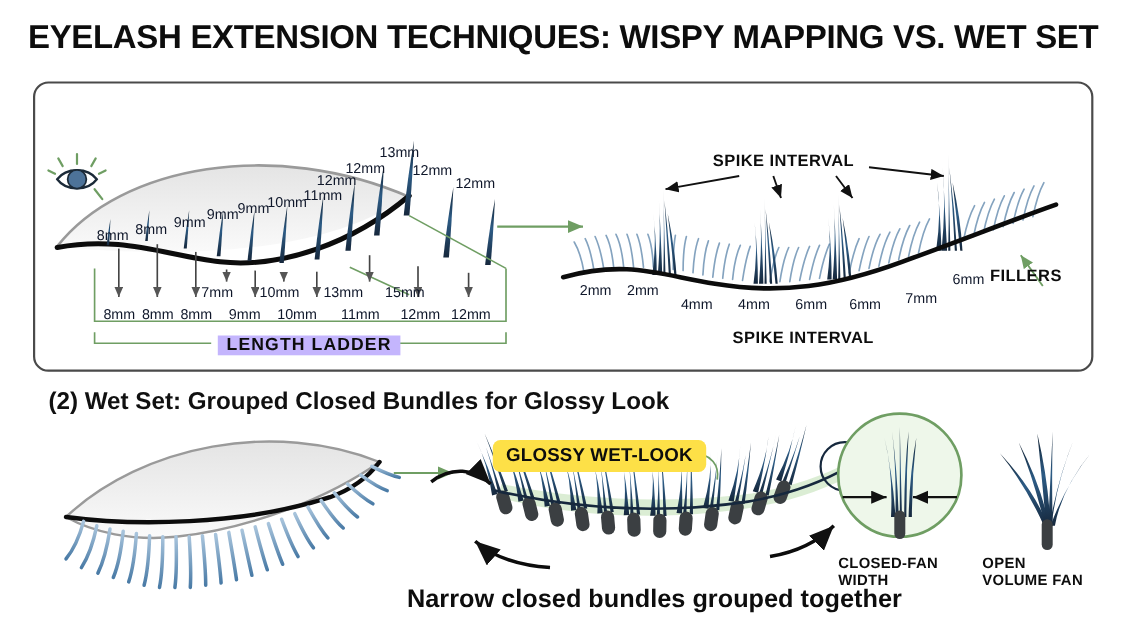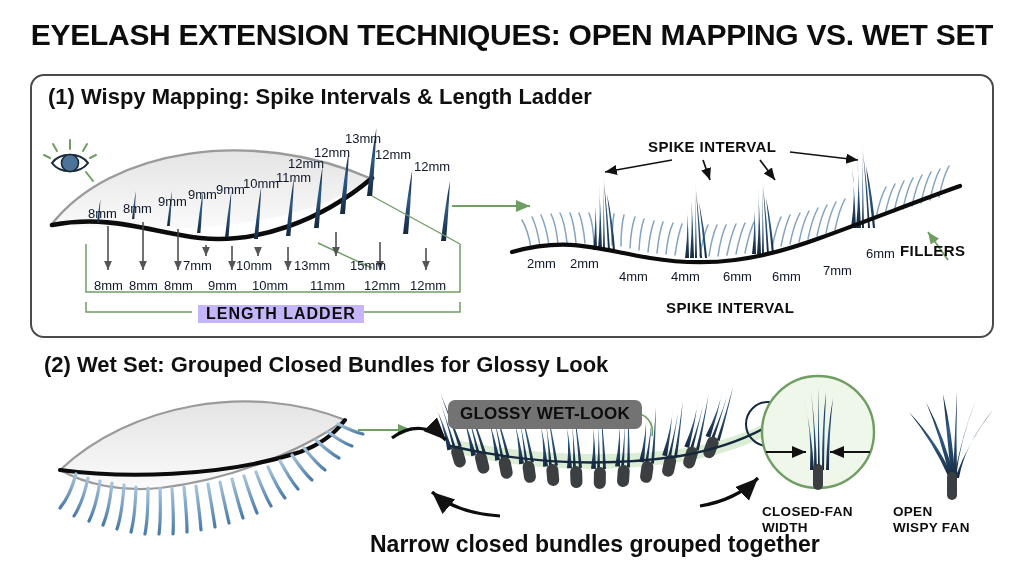--- a/index.html
+++ b/index.html
@@ -37,45 +37,44 @@
   .lab{font-size:13px;color:#0f172a;white-space:nowrap;}
   .cap{font-size:15px;font-weight:bold;letter-spacing:0.4px;
        color:#0d0d0d;white-space:nowrap;text-align:right;}
   .cap-sm{font-size:13.5px;font-weight:bold;letter-spacing:0.3px;
        color:#0d0d0d;white-space:nowrap;text-align:left;line-height:1.15;}
   .botcap{font-size:23px;font-weight:bold;color:#0d0d0d;white-space:nowrap;}
 
   
   #glossy-badge{
     top:400px;left:448px;
-    background:#737373;border-radius:7px;
+    background:#fde047;border-radius:7px;
     padding:4px 12px 5px 12px;
     font-size:17px;font-weight:bold;letter-spacing:0.2px;
     color:#0d0d0d;white-space:nowrap;
   }
 
   
   #ladder-cap{
     top:305px;left:198px;font-size:16px;font-weight:bold;
     letter-spacing:1px;color:#0d0d0d;white-space:nowrap;
     background:#c4b5fd;padding:0 8px;
   }
 
   svg{display:block;}
   .svgl{position:absolute;top:0;left:0;pointer-events:none;}
 </style>
 </head>
 <body>
 
 <div id="root">
 
-  <div class="abs" id="title">EYELASH EXTENSION TECHNIQUES: OPEN MAPPING VS. WET SET</div>
+  <div class="abs" id="title">EYELASH EXTENSION TECHNIQUES: WISPY MAPPING VS. WET SET</div>
 
   <div class="abs" id="panel1"></div>
-  <div class="abs" id="panel1-title">(1) Wispy Mapping: Spike Intervals &amp; Length Ladder</div>
 
   <svg class="svgl" width="1024" height="572" aria-hidden="true">
     <defs>
       <linearGradient id="lashg" x1="0" y1="1" x2="0" y2="0">
         <stop offset="0%" stop-color="#16283d"></stop>
         <stop offset="55%" stop-color="#2d5c86"></stop>
         <stop offset="100%" stop-color="#12202f"></stop>
       </linearGradient>
       <linearGradient id="fillg" x1="0" y1="1" x2="0" y2="0">
         <stop offset="0%" stop-color="#4a7ba6"></stop>
@@ -439,16 +438,16 @@
 
   <div class="abs botcap" style="left:370px;top:531px">Narrow closed bundles grouped together</div>
 
   <div class="abs cap-sm" style="left:762px;top:504px;width:115px">
     <div>CLOSED-FAN</div>
     <div>WIDTH</div>
   </div>
 
   <div class="abs cap-sm" style="left:893px;top:504px;width:120px">
     <div>OPEN</div>
-    <div>WISPY FAN</div>
+    <div>VOLUME FAN</div>
   </div>
 
 </div>
 
 </body></html>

**What to do**
Scan the listing above for the word "size" and show each line where it is found.

**Written reply**
   .lab{font-size:13px;color:#0f172a;white-space:nowrap;}
   .cap{font-size:15px;font-weight:bold;letter-spacing:0.4px;
   .cap-sm{font-size:13.5px;font-weight:bold;letter-spacing:0.3px;
   .botcap{font-size:23px;font-weight:bold;color:#0d0d0d;white-space:nowrap;}
     font-size:17px;font-weight:bold;letter-spacing:0.2px;
     top:305px;left:198px;font-size:16px;font-weight:bold;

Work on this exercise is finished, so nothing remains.